Richard C. Keller is associate professor in the Department of Medical History and Bioethics at the University of Wisconsin-Madison, where he teaches courses in the history of medicine and international health. He also holds appointments in the African Studies Program, the Program in Science and Technology Studies, and the Population Health Program. He earned his Ph.D. in History at Rutgers University, and came to Madison from a Mellon postdoctoral fellowship at Washington University in St. Louis. He has also held two residential fellowships at the Ecole des Hautes Etudes en Sciences Sociales in Paris, the first funded by a Fulbright award in 1998-1999, and the second by a Bourse pour l’accueil des chercheurs étrangers de la Ville de Paris in 2007.

Prof. Keller’s work focuses on the historical and contemporary social dimensions of international health. His first book, Colonial Madness: Psychiatry in French North Africa (Chicago: University of Chicago Press, 2007), is a study of cross-cultural psychiatry in the twentieth century that examines behavioral science, mental health, and ideas about race in the contexts of colonialism and immigration in France. This book, based on Dr. Keller’s prize-winning dissertation, was funded by the American Historical Association, the American Institute for Maghrib Studies, and the Society for French Historical Studies. His other articles on this subject have appeared in the Journal of Social History, the Bulletin of the History of Medicine, and in two edited volumes: Psychiatry and Empire, ed. by Sloan Mahone and Megan Vaughn (Palgrave, 2007) and L’histoire et l’immigration: La question coloniale, ed. by Nancy Green and Marie Poinsot (Paris: La documentation française, 2008).
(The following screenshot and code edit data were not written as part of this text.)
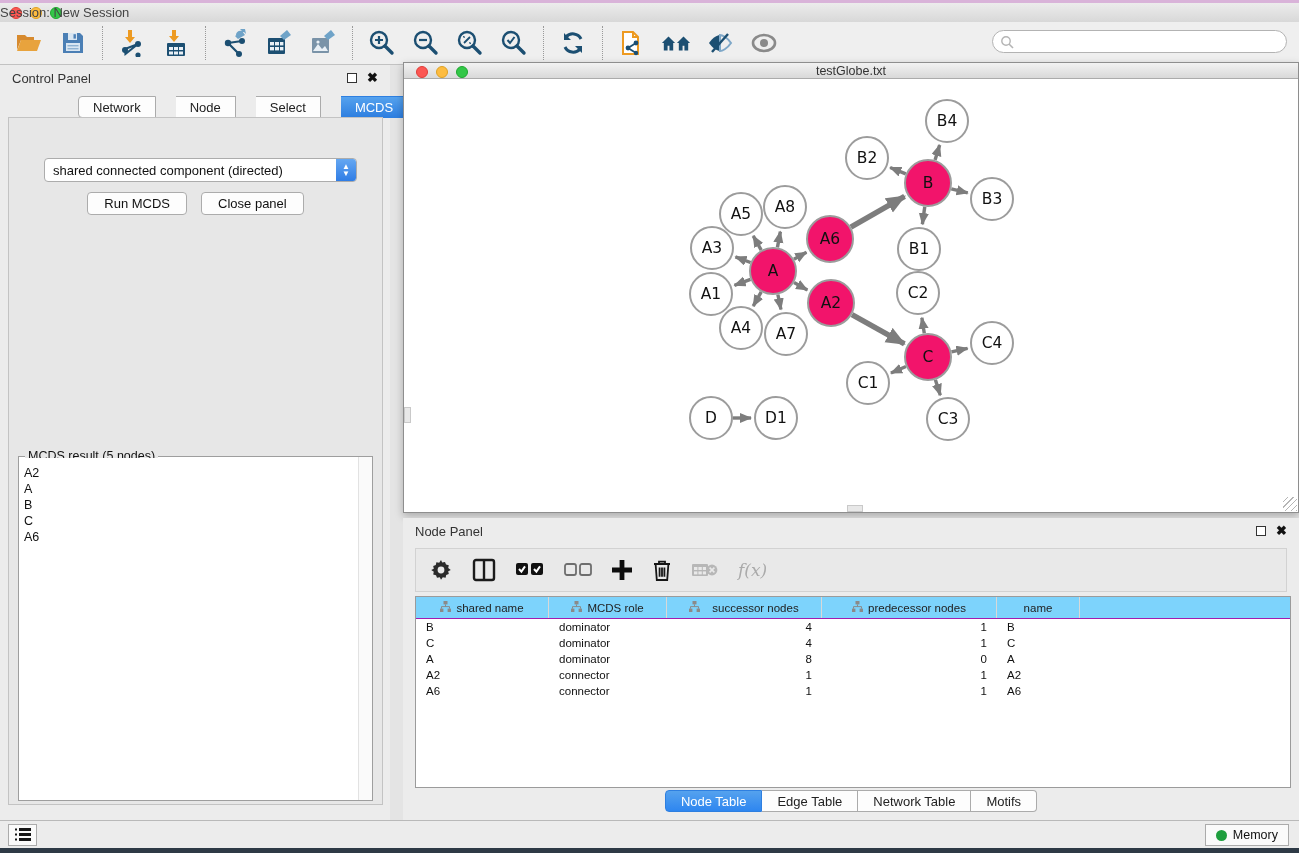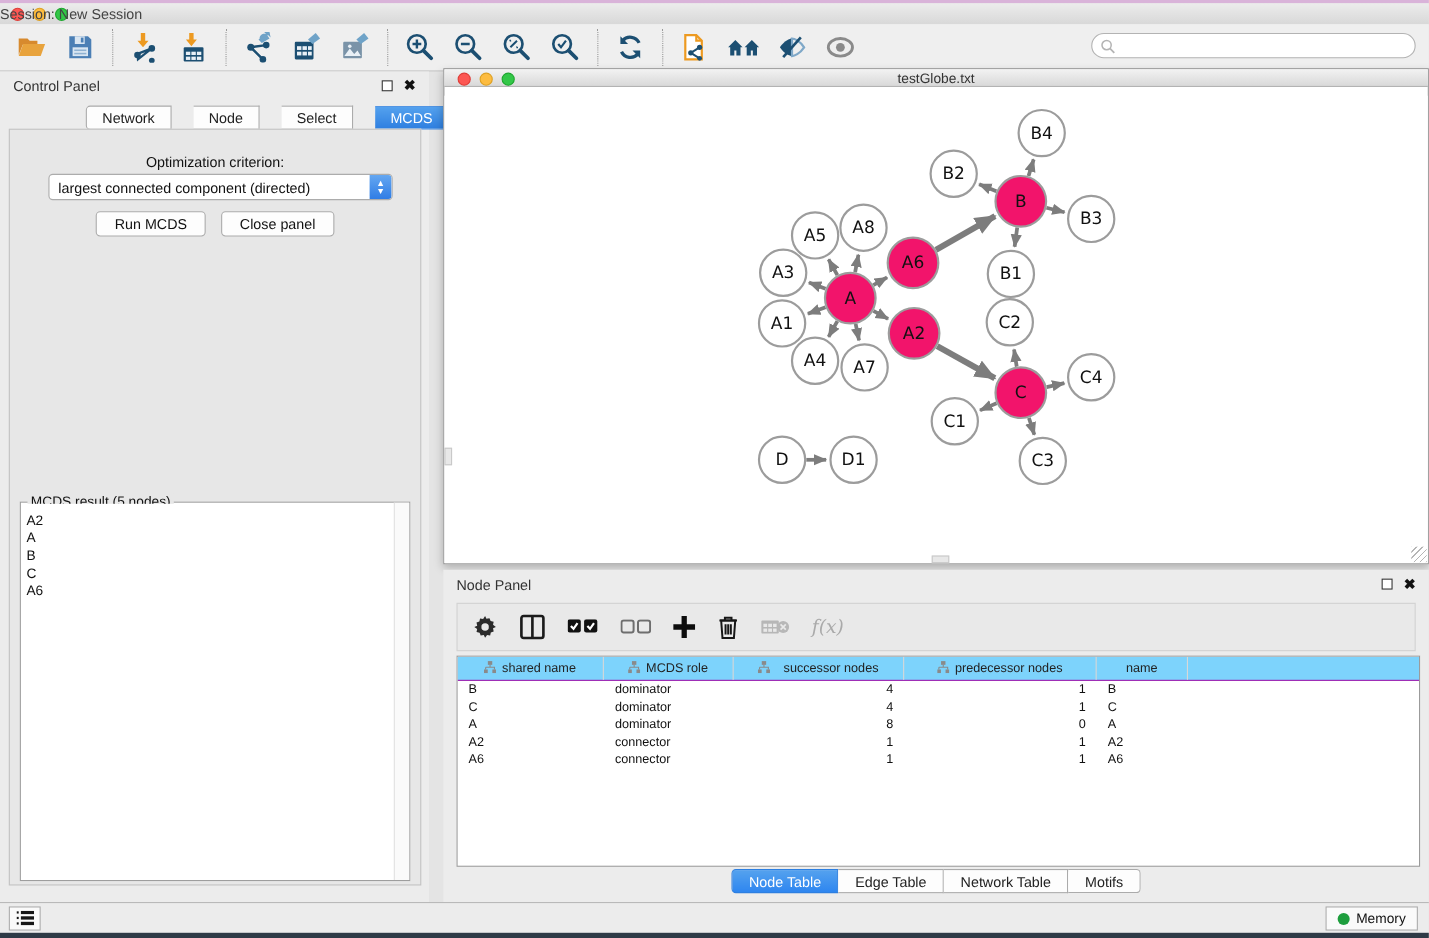--- a/index.html
+++ b/index.html
@@ -314,23 +314,22 @@
         <div class="close-x">✖</div>
       </div>
     </div>
     <div class="cp-tabs">
         <div class="cp-tab">Network</div>
         <div class="cp-tab">Node</div>
         <div class="cp-tab">Select</div>
         <div class="cp-tab active">MCDS</div>
       </div>
     <div class="cp-body">
-      <div class="opt-label">Optimization criterion:</div>
       <div class="dropdown">
-        <div class="dropdown-text">largest connected component (directed)</div>
+        <div class="dropdown-text">shared connected component (directed)</div>
         <div class="dropdown-stepper">
             <span>▲</span>
             <span>▼</span>
           </div>
       </div>
       <div class="btn-row">
         <div class="push-btn">Run MCDS</div>
         <div class="push-btn">Close panel</div>
       </div>
       <div class="result-box">

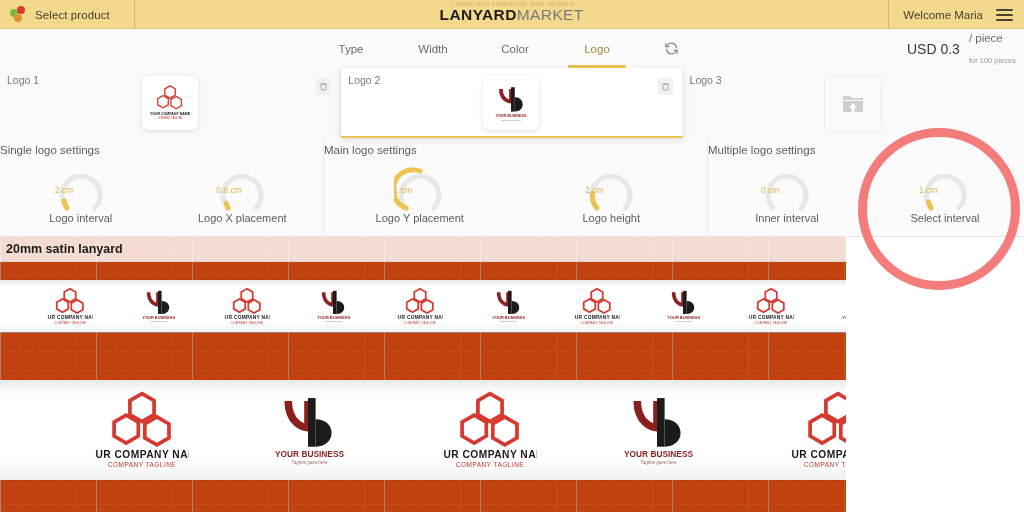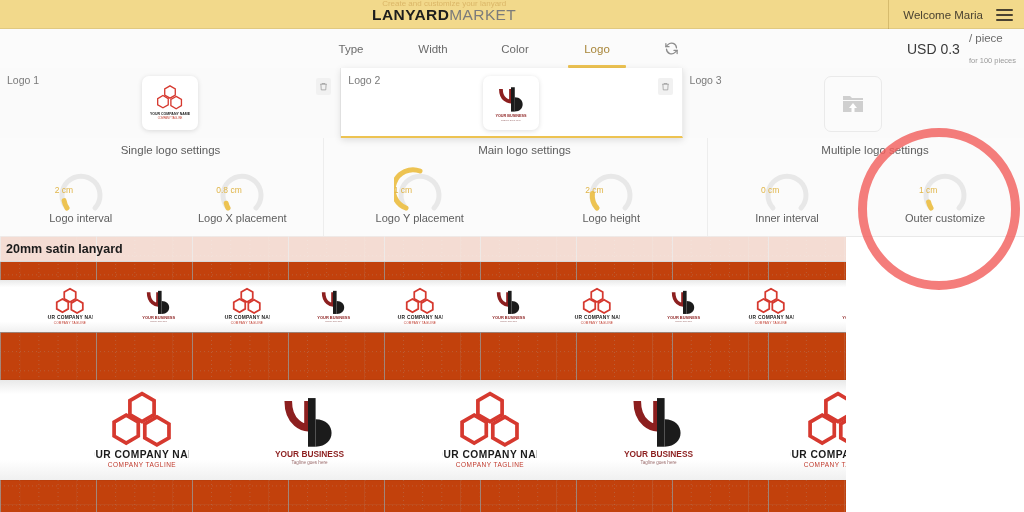--- a/index.html
+++ b/index.html
@@ -114,22 +114,22 @@
   .setrow{
     position:absolute;left:0;top:138px;width:1024px;height:98px;
     background:#fbfbfb;display:flex;border-bottom:1px solid #e9e9e9;
   }
   .setgroup{
     height:98px;box-sizing:border-box;border-right:1px solid #ededed;
     position:relative;
   }
   .setgroup:last-child{border-right:none;}
   .gtitle{
-    position:absolute;left:0;right:0;top:6px;text-align:center;
-    font-size:11.5px;color:#5d5d5d;margin-left:18px;
+    position:absolute;left:0;right:0;top:6px;text-align:left;
+    font-size:11.5px;color:#5d5d5d;
   }
   .dials{
     position:absolute;left:0;right:0;top:26px;display:flex;justify-content:space-around;
   }
   .dialwrap{
     display:flex;flex-direction:column;align-items:center;width:110px;
   }
   .dial{width:52px;height:52px;position:relative;cursor:pointer;}
   .dial svg{display:block;}
   .dial .val{
@@ -194,20 +194,28 @@
   .annot{
     position:absolute;left:858px;top:128px;width:144px;height:144px;
     border:9px solid #f1605e;border-radius:50%;
     opacity:.82;z-index:40;pointer-events:none;
   }
 </style>
 </head>
 <body>
 
 <div class="header">
+  <div class="hdr-left">
+    <span class="grape-icon">
+      <i class="g1"></i>
+        <i class="g2"></i>
+        <i class="g3"></i>
+    </span>
+    <span>Select product</span>
+  </div>
   <div class="hdr-center">
     <div class="tagline">Create and customize your lanyard</div>
     <div class="brand">
       <b>LANYARD</b><i>MARKET</i>
     </div>
   </div>
   <div class="hdr-right">
     <span class="welcome">Welcome Maria</span>
     <span class="burger">
         <b></b>
@@ -365,21 +373,21 @@
         <div class="dlabel">Inner interval</div>
       </div>
       <div class="dialwrap">
         <div class="dial">
           <svg width="52" height="52" viewBox="0 0 52 52">
             <path d="M12 44 A19 19 0 1 1 40 44" fill="none" stroke="#e8e8e8" stroke-width="5" stroke-linecap="round"></path>
             <path d="M12 44 A19 19 0 0 1 9.6 38.0" fill="none" stroke="#edc352" stroke-width="5" stroke-linecap="round"></path>
           </svg>
           <div class="val">1 cm</div>
         </div>
-        <div class="dlabel">Outer customize</div>
+        <div class="dlabel">Select interval</div>
       </div>
     </div>
   </div>
 </div>
 
 <div class="preview">
   <div class="gridsolid"></div>
   <div class="grid"></div>
 
   <div class="viewbar">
He is now at work on two new research themes. The first is a study of the social determinants of vulnerability in the European heat wave of 2003, focusing on Paris and its suburbs, which has been supported by the City of Paris and the National Science Foundation. Keller has recently completed a related project on the social dimensions of mortality management in industrial societies with a research team based in Paris at the Institut de Recherche Interdisciplinaire sur les Enjeux Sociaux, which will appear in 2010 as Des morts inaperçues : l’enregistrement des surmortalités brutales en Angleterre, aux Etats-Unis et en France, (with Carine Vassy and Robert Dingwall; Rennes: Editions de l’Ecole Nationale de Santé Publiques. His current project builds on this research, and entails a close examination of the lives of a handful of the 2003 heat wave’s victims. The book seeks to integrate contemporary understandings of disaster with research on social citizenship and the politics of aging in the contemporary urban west.

Keller’s second current project examines the institutional and ideological links between colonial medicine and the globalization of public health. A synthetic history, this project opens a window on the transformations and consistencies in ideas and practices surrounding disease surveillance, public health policy, and health crisis management in the developing world from the early twentieth century to the present. It draws on examples from the French and British empires, as well as the history of the World Health Organization and non-governmental organizations and foundations such as Médecins sans Frontières and the Bill and Melinda Gates Foundation. An early draft of his research was published as “Geographies of Power, Legacies of Mistrust: Colonial Medicine in the Global Present,” in a special issue of Historical Geography (ed. by Susan Craddock and Jennifer Gunn).